Work task: Below, locate the line that contains "color: #a21caf ->". Repeat exactly from that line to the line that contains "font-style: italic ->", inclusive, leaving out the pictures.

Dataset records:
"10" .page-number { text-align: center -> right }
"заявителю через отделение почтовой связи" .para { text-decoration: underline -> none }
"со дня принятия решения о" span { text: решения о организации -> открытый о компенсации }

---

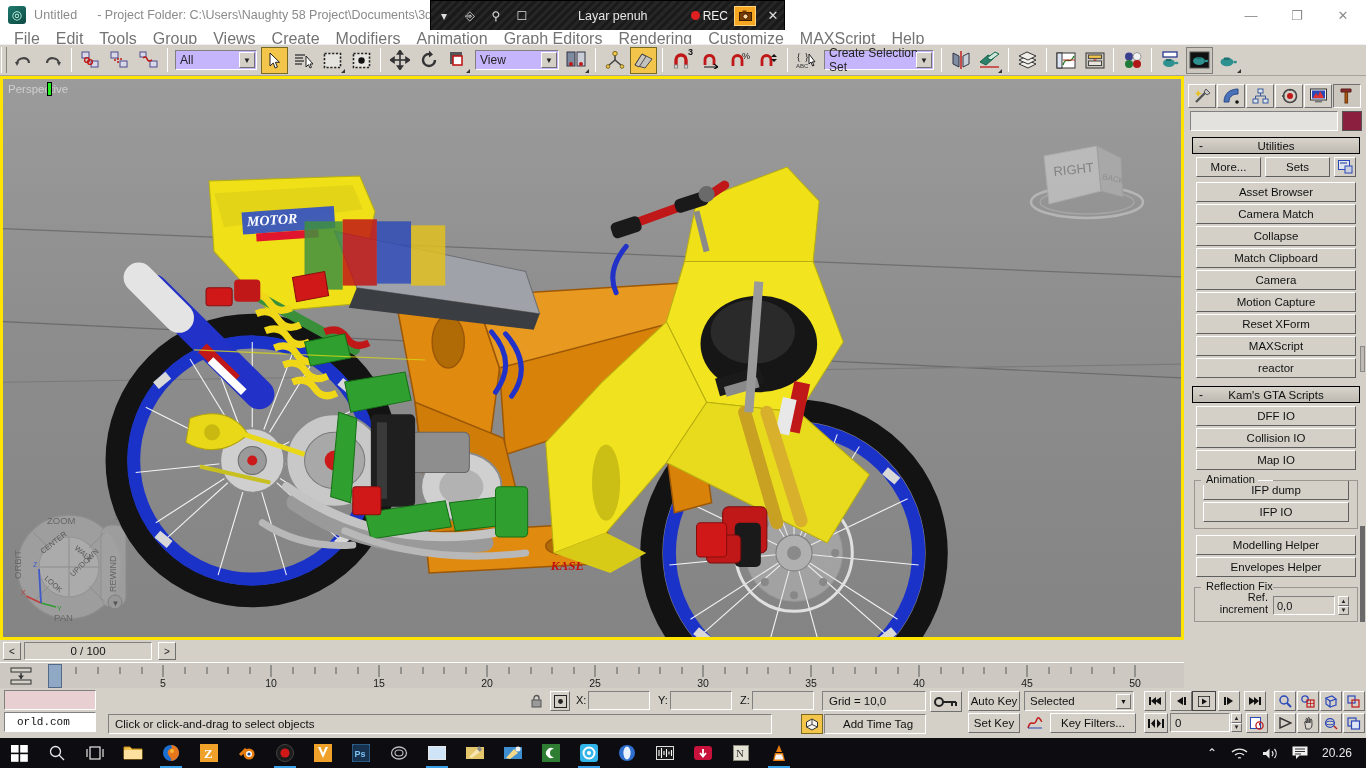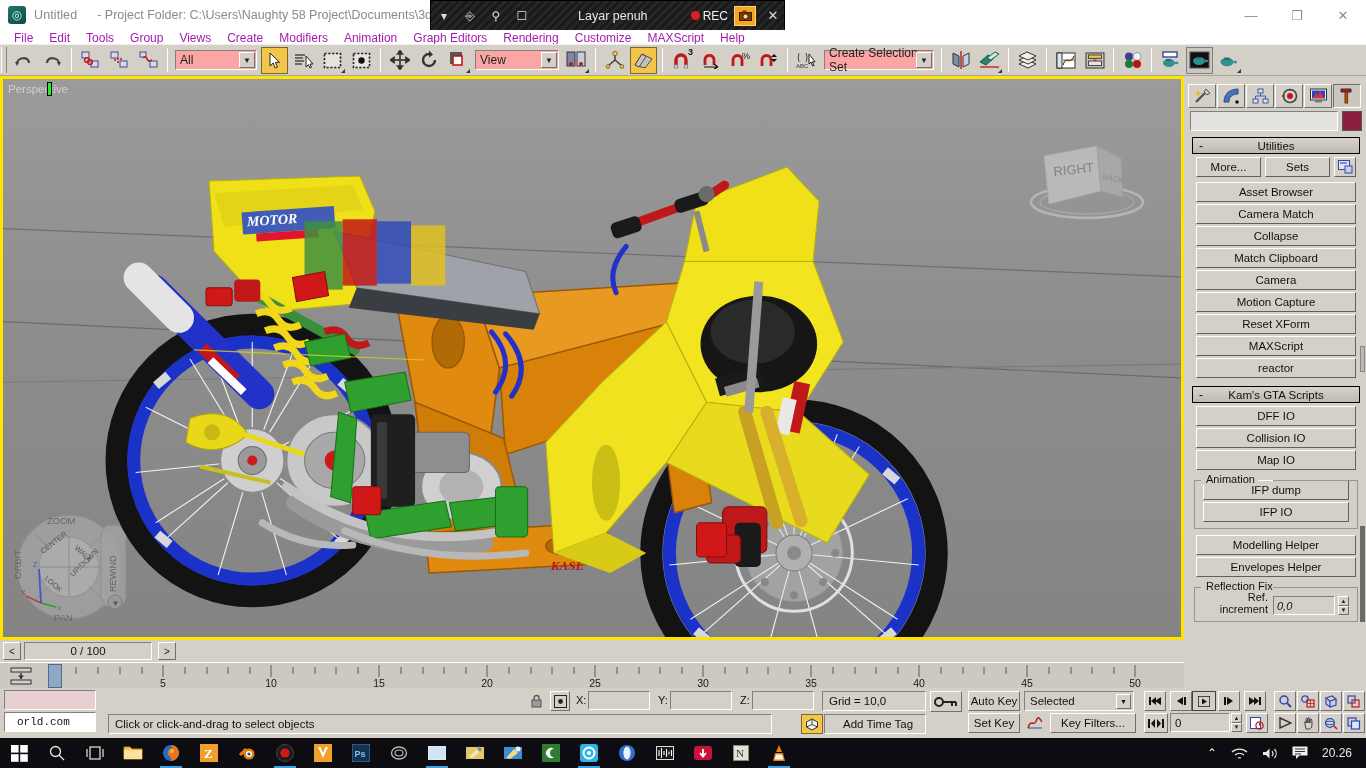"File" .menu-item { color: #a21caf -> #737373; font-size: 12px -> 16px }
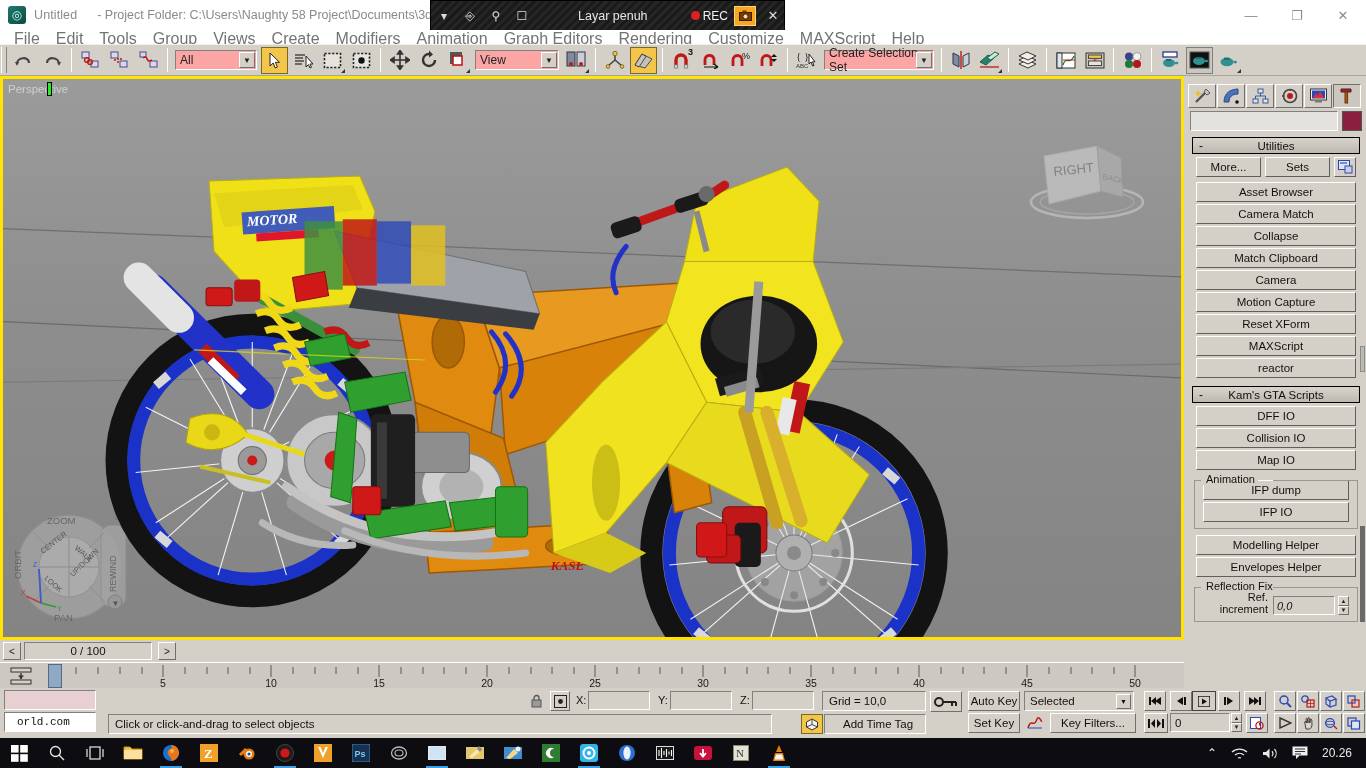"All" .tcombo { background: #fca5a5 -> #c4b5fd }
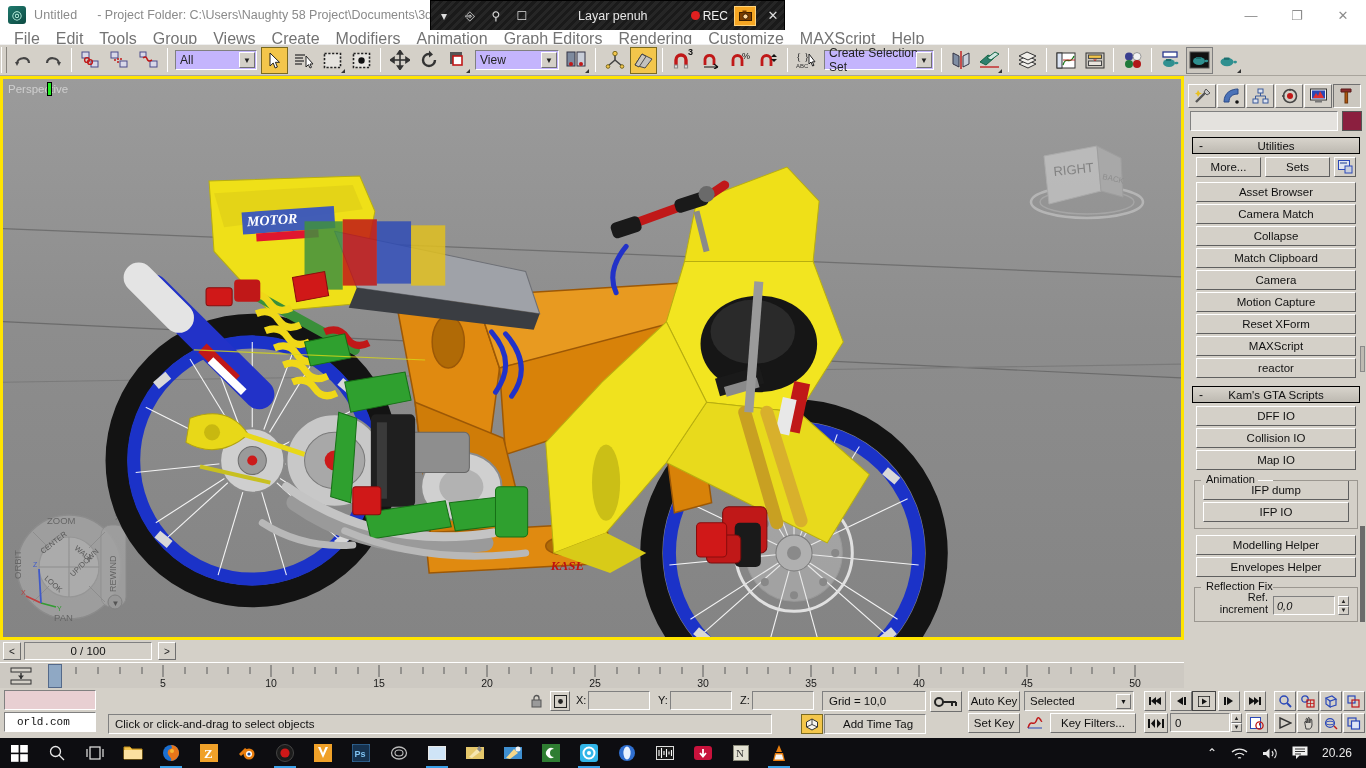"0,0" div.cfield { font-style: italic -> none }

Result for this exercise:
"File" .menu-item { color: #a21caf -> #737373; font-size: 12px -> 16px }
"All" .tcombo { background: #fca5a5 -> #c4b5fd }
"0,0" div.cfield { font-style: italic -> none }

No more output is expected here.